Bures darf nicht länger den Kopf in den Spekulationssumpf stecken

Wien (OTS) - "Der Rechnungshof deckt auf - die ÖBB-Spekulationen und ihre Umstände waren geradezu kriminell", kommentiert die Verkehrssprecherin der Grünen, Gabriela Moser, die Vorlage des neuesten Rechnungshofberichts, der nun mit einem halben Jahr Verspätung der Öffentlichkeit zugänglich gemacht wird. Der Rechnungshof stellt in seinem auf Antrag der Grünen veranlassten Bericht über die ÖBB-Spekulationen in der schwarz-blauen Ära Huber, Söllinger, Reithofer gravierende Rechtsverstöße fest: grobe Pflichtverletzung, Verletzung der Sorgfaltspflicht, Falsch- und Nicht-Information des Aufsichtsrates, Unterlassung von rechtzeitigen Sanierungsschritten, Nicht-Geltendmachen von Haftungsansprüchen, sorgfaltswidriges Handeln des Präsidiums, usw. "Dies muss endlich aktien- und strafrechtliche Konsequenzen haben", fordert Moser.
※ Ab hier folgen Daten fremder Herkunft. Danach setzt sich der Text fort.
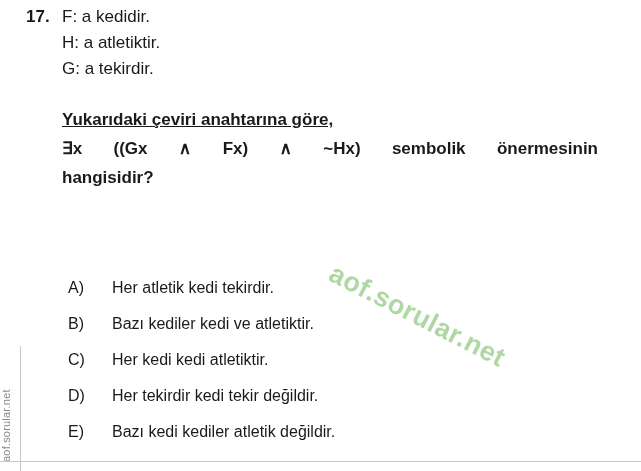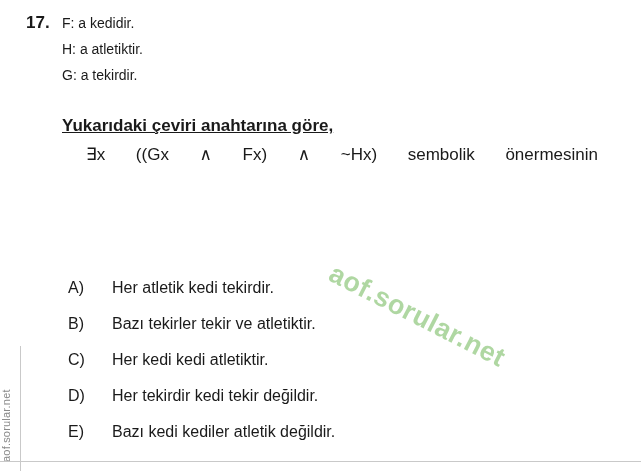--- a/index.html
+++ b/index.html
@@ -75,7 +75,7 @@
   .question {
     position: absolute;
     left: 22px;
-    top: 10px;
+    top: 4px;
     width: 600px;
   }
   .q-head {

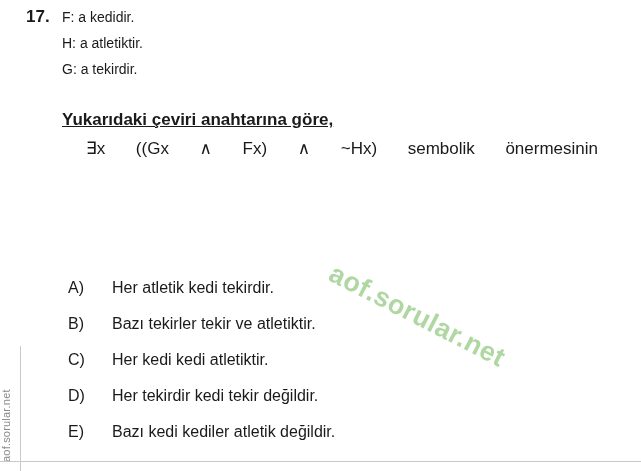--- a/index.html
+++ b/index.html
@@ -96,7 +96,7 @@
     flex: 1;
   }
   .premise {
-    font-size: 14px;
+    font-size: 17px;
     line-height: 26px;
     white-space: pre;
   }

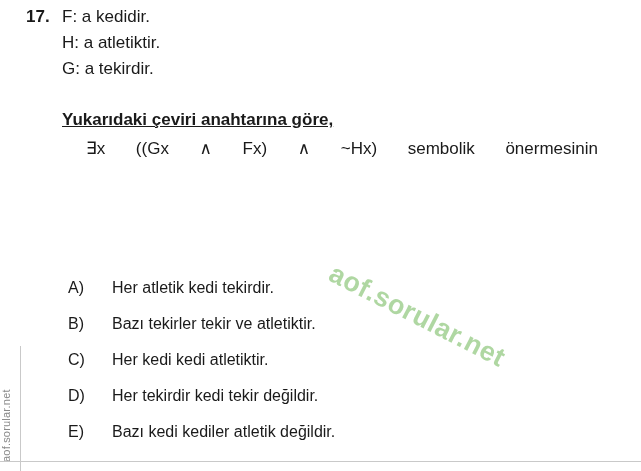--- a/index.html
+++ b/index.html
@@ -121,7 +121,7 @@
     display: block;
     text-align: left;
   }
-  .sym { font-weight: normal; margin-left: 24px; }
+  .sym { font-weight: bold; }
 
   
   .options {

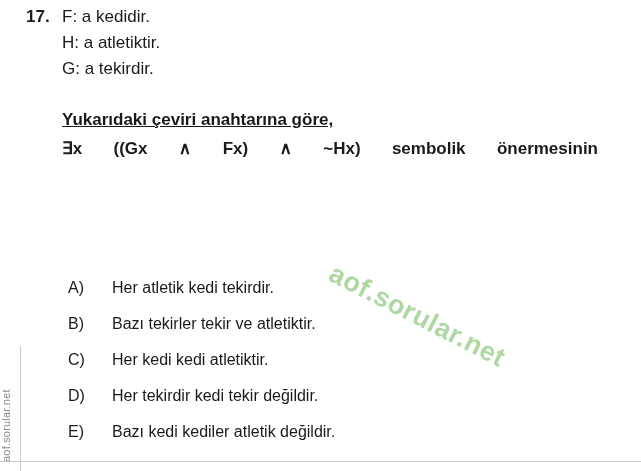--- a/index.html
+++ b/index.html
@@ -164,6 +164,7 @@
         <div class="stem">
           <span class="stem-line1">Yukarıdaki çeviri anahtarına göre,</span>
           <span class="stem-justified sym">∃x  ((Gx  ∧  Fx)  ∧  ~Hx)  sembolik  önermesinin</span>
+          <span class="stem-last">hangisidir?</span>
         </div>
       </div>
     </div>

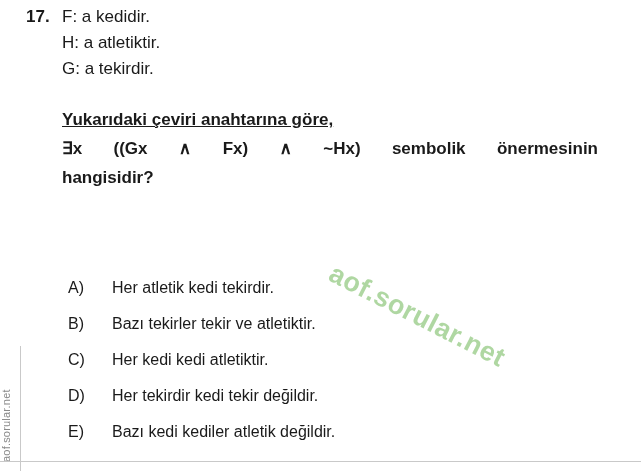--- a/index.html
+++ b/index.html
@@ -177,7 +177,7 @@
     </div>
     <div class="option">
       <span class="option-letter">B)</span>
-      <span class="option-text">Bazı tekirler tekir ve atletiktir.</span>
+      <span class="option-text">Bazı kediler kedi ve atletiktir.</span>
     </div>
     <div class="option">
       <span class="option-letter">C)</span>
"Bis dato deckt Ministerin Bures den Spekulationssumpf in den ÖBB genauso wie ihr Vorgänger, der jetzige Bundeskanzler Faymann", erklärt Moser. Der Rechnungshof legt auch dar, dass zwei Jahre lang auf rechtzeitige Sanierungsschritte verzichtet wurde aus den hochriskanten Spekulationsgeschäften rechtzeitig auszusteigen. Doch sowohl Faymann als auch Bures ließen Huber und Söllinger mit Golden Hand-Shakes in der Höhe von jeweils über 800.000 Euro rühmlich von dannen ziehen, statt ihre Verträge fristlos und abfertigungsfrei zu kündigen. "Warum werden Verantwortliche nicht zur Rechenschaft gezogen? Sind die zuständigen PolitikerInnen Huber, Pöchhacker, Saxinger und Söllinger in anderen Bereichen verpflichtet? Wäscht da die eine Hand die andere?", fragt Moser. Die Verdachtsmomente sind nun wasserdicht!
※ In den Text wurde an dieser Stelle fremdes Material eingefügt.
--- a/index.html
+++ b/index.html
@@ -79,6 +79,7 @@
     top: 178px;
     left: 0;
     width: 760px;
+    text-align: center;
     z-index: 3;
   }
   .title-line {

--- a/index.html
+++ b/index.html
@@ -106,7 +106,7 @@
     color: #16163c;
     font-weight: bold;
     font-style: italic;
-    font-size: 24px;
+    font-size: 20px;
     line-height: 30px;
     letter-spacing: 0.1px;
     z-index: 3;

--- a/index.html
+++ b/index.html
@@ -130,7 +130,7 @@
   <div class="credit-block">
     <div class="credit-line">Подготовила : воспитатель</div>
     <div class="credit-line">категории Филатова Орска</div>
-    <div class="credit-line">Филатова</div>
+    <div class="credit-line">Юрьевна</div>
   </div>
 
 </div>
Die Grünen werden alle im RH-Bericht über ÖBB-Spekulationen wegen Verfehlungen stark kritisierten Vorstände, Präsidiumsmitglieder und Aufsichtsräte anzeigen und die Ministerin nochmals zu Konsequenzen auffordern, sich dem anzuschließen und Untersuchungen zur Klärung der Organhaftung und allfälliger Schadenersatzpflichten mit eventuellen Haftungsklagen einzuleiten. "Der ÖBB-Spekulationssumpf darf nicht politisch einfach durchgetaucht werden. Die SteuerzahlerInnen werden sonst in keiner Weise die budgetären Folgen der Finanzkrise akzeptieren", so Moser.